Summers’ın Goddess: The Secret Lives of Marilyn Monroe adlı kitabı 1985’te yayımlandı. Summers 3 yıl süresince araştırma yaptı, gösteri dünyasının küresel figürü Marilyn’in öldüğü geceyle ilgili bilgileri topladı. Bu bilgiler bugüne dek kamuoyuna hiç aktarılmadı, Yapımcı-yönetmen Emma Cooper (The Disappearance of Madeleine McCann) Summers’ın kitabını okuduktan sonra Marilyn’in belgeselini çekmeye karar verdi.

Kendini çağdaş bir feminist olarak tanımlayan Emma Cooper belgeseli The Disappearance of Madeleine McCann’in senaryosunu Anthony Summers ile birlikte yazmıştı. “Marilyn’in döneminde Hollywood tam bir kurtlar sofrasıydı. Marilyn gereken oyunları oynadı, oyuncu olmaya odaklanmıştı, yükselmeye çok kararlıydı. İstediği noktaya emin adımlar atarak ulaştı. Yazgılarını kendi şekillendiren çok sayıda parlak kadının öncüsü oldu Marilyn.

Onu mutsuz çocukluğu ve Hollywood mahvetti” diyor Emma Cooper. Cooper, 27 Nisan 2022’den itibaren özel dijital platform Netflix’te gösterilen The Mystery of Marilyn Monroe: The Unheard Tapes adlı belgeselinde erkeklerin hegemonyasında Hollywood’da şöhret olmanın ne denli zor olduğunu, dışarıdan seksi, mutlu, ışıltılı görünen Marilyn’in ne denli yalnız, sevgisiz, kimsesiz olduğunu, Kırılgan, duygusal bir yapıya sahip olduğunu, aile özlemi çektiğini özgün, düşündürücü bir anlatımla irdeliyor.

Belgeselin anlatıcısı olarak meslekdaşı Anthony Summers’ı seçen Cooper, belgesel görüntüler, canlandırmalar, röportajlar kullanarak 60 yıl sonra bile Marilyn’in ölümünün sır olarak kaldığını, kasten örtbas edildiğine dair kanıtlar olduğunu, 1982’den bugüne dek bu bulgunun değişmediğini vurguluyor.

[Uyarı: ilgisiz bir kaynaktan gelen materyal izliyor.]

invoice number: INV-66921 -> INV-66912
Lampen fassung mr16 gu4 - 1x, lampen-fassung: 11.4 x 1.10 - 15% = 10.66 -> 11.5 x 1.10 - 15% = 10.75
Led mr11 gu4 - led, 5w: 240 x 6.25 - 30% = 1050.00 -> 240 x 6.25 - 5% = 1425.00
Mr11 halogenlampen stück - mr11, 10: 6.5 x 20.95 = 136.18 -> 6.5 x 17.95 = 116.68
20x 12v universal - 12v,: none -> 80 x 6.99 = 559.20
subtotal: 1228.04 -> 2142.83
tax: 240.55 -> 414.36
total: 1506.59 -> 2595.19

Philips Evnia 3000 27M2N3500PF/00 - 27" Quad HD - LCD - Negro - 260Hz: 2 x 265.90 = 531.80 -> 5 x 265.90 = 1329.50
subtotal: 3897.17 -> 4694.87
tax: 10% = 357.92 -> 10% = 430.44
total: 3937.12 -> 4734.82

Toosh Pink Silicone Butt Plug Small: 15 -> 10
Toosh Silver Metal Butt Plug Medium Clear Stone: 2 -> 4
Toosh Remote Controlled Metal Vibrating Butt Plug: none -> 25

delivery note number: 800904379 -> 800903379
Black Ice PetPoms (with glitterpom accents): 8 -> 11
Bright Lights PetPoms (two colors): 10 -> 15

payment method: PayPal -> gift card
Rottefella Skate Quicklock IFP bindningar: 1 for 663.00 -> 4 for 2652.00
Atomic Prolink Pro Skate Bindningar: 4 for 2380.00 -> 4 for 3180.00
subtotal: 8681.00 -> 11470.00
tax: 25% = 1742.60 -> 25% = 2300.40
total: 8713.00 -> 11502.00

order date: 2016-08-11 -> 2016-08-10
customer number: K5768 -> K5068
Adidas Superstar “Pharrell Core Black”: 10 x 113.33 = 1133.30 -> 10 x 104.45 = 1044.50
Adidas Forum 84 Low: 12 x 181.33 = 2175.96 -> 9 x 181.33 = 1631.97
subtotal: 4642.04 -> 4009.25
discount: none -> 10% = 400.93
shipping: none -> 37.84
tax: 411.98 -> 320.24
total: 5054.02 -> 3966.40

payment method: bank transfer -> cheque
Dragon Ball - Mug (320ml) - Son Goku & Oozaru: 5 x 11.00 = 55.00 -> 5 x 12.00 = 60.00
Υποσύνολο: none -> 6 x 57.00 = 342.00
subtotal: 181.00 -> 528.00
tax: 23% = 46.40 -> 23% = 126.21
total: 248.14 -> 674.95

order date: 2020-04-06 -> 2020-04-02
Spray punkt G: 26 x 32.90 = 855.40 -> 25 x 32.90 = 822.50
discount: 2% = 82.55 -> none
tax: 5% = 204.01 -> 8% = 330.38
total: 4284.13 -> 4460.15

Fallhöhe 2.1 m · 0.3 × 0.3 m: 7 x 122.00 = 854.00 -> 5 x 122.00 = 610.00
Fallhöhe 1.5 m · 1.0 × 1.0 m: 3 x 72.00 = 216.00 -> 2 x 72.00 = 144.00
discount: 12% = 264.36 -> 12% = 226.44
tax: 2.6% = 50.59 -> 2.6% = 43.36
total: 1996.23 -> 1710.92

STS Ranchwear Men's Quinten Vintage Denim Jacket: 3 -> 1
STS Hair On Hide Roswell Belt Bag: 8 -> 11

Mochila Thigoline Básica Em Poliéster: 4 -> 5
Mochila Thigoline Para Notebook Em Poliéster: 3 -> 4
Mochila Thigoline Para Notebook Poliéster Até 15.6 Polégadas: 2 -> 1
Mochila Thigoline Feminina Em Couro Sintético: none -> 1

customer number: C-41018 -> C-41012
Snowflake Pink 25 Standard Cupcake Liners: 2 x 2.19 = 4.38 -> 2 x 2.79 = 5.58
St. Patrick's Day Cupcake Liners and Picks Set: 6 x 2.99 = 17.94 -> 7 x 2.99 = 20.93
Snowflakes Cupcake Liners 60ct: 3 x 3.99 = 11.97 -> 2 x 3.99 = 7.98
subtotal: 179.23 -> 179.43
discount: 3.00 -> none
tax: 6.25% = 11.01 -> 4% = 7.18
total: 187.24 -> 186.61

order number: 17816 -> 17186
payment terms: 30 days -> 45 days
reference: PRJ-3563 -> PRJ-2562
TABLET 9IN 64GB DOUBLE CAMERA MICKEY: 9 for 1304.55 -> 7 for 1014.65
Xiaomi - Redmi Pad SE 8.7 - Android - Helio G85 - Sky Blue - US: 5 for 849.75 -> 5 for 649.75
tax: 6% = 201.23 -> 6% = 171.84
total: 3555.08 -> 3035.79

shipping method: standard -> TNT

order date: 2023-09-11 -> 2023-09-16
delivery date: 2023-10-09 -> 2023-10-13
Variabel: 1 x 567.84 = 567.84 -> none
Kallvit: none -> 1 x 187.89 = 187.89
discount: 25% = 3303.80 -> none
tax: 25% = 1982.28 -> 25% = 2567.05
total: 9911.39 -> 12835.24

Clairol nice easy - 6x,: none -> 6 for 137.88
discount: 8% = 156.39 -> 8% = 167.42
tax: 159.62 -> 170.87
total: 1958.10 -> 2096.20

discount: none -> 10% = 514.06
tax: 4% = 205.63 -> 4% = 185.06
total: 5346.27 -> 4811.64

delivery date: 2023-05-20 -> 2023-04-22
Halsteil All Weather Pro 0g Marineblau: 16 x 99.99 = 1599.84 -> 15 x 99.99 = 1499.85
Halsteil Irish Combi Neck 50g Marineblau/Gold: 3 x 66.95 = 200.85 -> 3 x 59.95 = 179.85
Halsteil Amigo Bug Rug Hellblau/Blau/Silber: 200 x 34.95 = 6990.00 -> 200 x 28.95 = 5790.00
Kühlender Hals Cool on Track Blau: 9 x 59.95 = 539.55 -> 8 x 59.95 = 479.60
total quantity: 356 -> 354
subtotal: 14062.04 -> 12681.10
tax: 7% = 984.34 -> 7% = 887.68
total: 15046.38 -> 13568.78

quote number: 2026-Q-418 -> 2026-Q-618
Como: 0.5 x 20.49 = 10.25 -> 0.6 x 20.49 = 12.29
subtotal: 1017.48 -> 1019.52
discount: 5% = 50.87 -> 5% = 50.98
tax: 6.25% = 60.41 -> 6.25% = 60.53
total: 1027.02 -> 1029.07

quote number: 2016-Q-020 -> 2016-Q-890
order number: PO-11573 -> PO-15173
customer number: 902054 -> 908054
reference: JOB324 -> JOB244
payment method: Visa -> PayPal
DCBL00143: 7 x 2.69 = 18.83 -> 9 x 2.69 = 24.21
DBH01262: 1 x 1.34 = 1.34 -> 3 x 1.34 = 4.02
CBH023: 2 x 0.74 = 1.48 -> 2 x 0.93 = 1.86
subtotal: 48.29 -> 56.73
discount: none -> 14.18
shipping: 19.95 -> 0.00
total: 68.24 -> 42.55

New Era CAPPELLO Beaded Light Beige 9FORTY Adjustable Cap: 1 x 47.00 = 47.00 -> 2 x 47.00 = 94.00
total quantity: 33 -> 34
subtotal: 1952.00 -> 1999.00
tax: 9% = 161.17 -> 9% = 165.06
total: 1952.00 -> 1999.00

Anthony Summers, Marilyn Monroe’nun gizemli ölümünü araştırırken genç kadının 1946’da erkeklerin egemenliğindeki Hollywood’la tanışmasıyla başlatıyor. Kadınların sömürüldüğü, stüdyo patronlarının, menajerlerin yataklarından geçtiği bu zamanda Marilyn sistemi kendi çıkarına kullanmayı başardı. Asphalt Jungle’da (Elmas Hırsızları/1950) yönetmen John Huston onun için “Marilyn rolü için her şeyi kendi kişisel deneyimlerinden çıkardı, onlardan yararlandı. Ruhunun derinliklerine uzanır, oradan eşsiz ve olağanüstü bir şeyler çıkarırdı. Kendi kadınlığına dair bir şeyler bulurdu. Oyunculuk tekniği yoktu. Hepsi gerçekti. Kendini çok geliştirdi. O bir ikon, efsane, mega stardı. Aynı zamanda kırılgan, stüdyo patronları, ünlü kocaları tarafından kullanılmış bir kadındı” demişti.

Babasını hiç tanımamıştı, annesi Marilyn küçük yaştayken akıl hastanesine kapatıldı. Çocukluğu koruyucu ailelerin yanında geçti, iki yıl yetimhanede kaldı. Joe DiMaggio, Arthur Miller gibi ünlü ve saygın erkeklerle evlendi, DiMaggio, Seven Year Itch’in (Yaz Bekarı/1955) setinde ona fiziksel, Miller ise psikolojik şiddet uyguladı. Zeki bir kadındı, hedefleri vardı. Sanatsal itibar ve bağımsız olmak istiyordu, Marilyn Monroe Production’ı kurdu.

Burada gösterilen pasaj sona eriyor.